Für Zogg ungewöhnlich kommerziell dagegen ist ihre Arbeit für Musikvideoproduktionen und Werbefilme. Auf die Frage, wieso sie etwa an einem Video des Berliner Skandalrappers Sido mitgearbeitet hat, sagt sie: "Da bin ich so reingerutscht." Trotzdem würde sie es wieder tun, betont sie. Denn auch diese Arbeit fordere ihre Kreativität und ihr Können. Ein anderer Grund ist jedoch noch viel bedeutender: "Werbefilme ermöglichen mir solche Herzensprojekte wie ,Spielzeugland'."

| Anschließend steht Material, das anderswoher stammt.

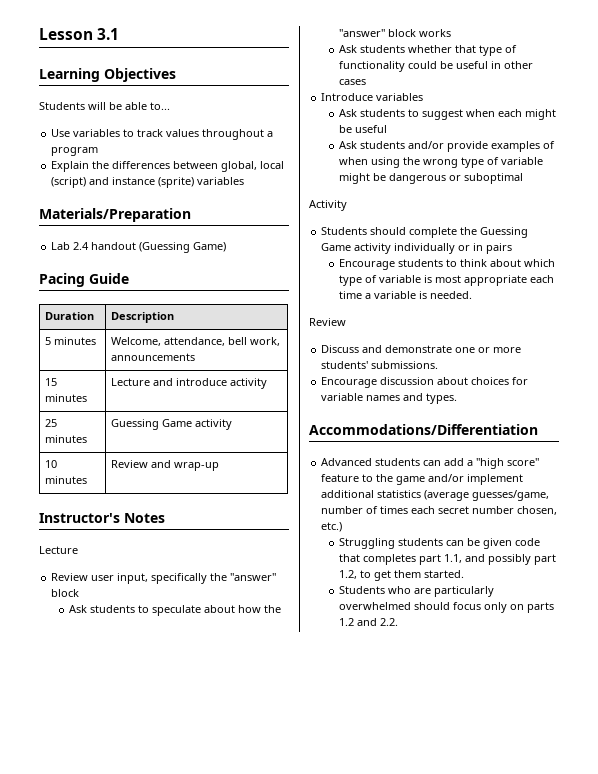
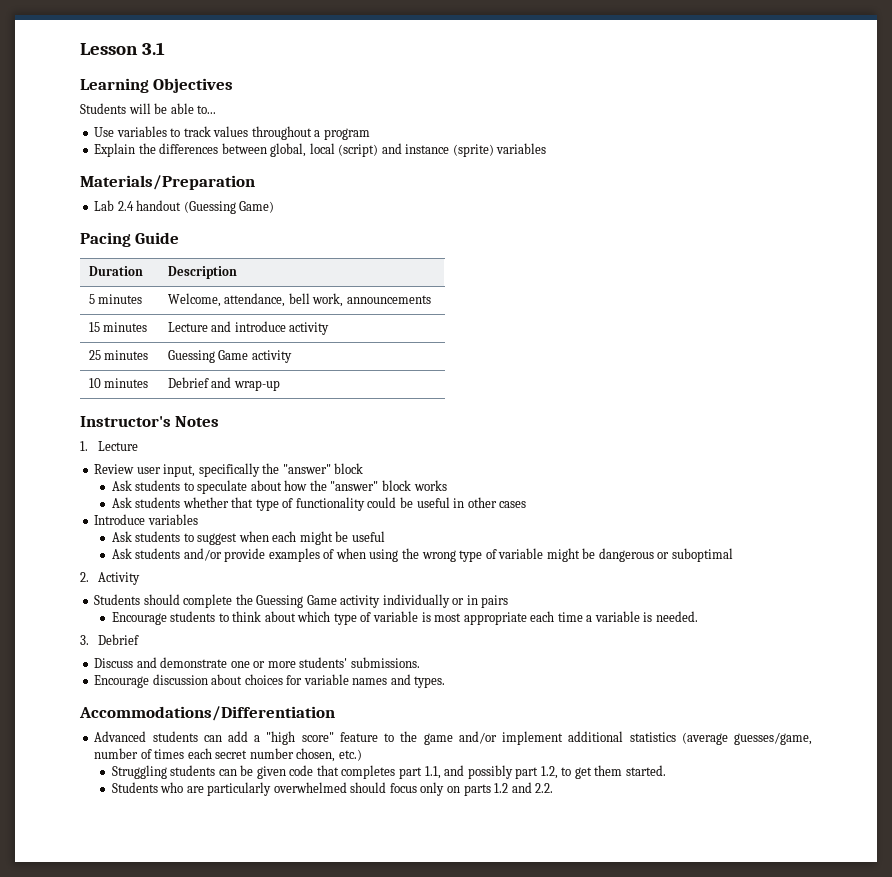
[111,460,149,468] Review -> [167,377,209,388] Debrief
(165, 518) none -> [80,441,88,451] 1.
(523, 178) none -> [80,572,89,582] 2.
[309,318,346,326] Review -> [80,634,139,645] 3. Debrief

Seit 25 Jahren lebt Zogg in Berlin, doch im vergangenen Jahr hatte sie genug von der Stadt. Sie machte sich auf nach Istanbul - ans Theater. Begeistert erzählt sie von ihrem viermonatigen Aufenthalt. "Dort war es sehr entspannt. Die Menschen sind irgendwie lockerer als hier." In Istanbul konnte sie das wieder entdecken, was ihr in Berlin verloren gegangen schien: Gebäude, an denen die Zeit ihre Spuren hinterlassen hat. "Berlin ist so eine saubere Stadt geworden. Viel wurde restauriert und hat dadurch an Charme verloren."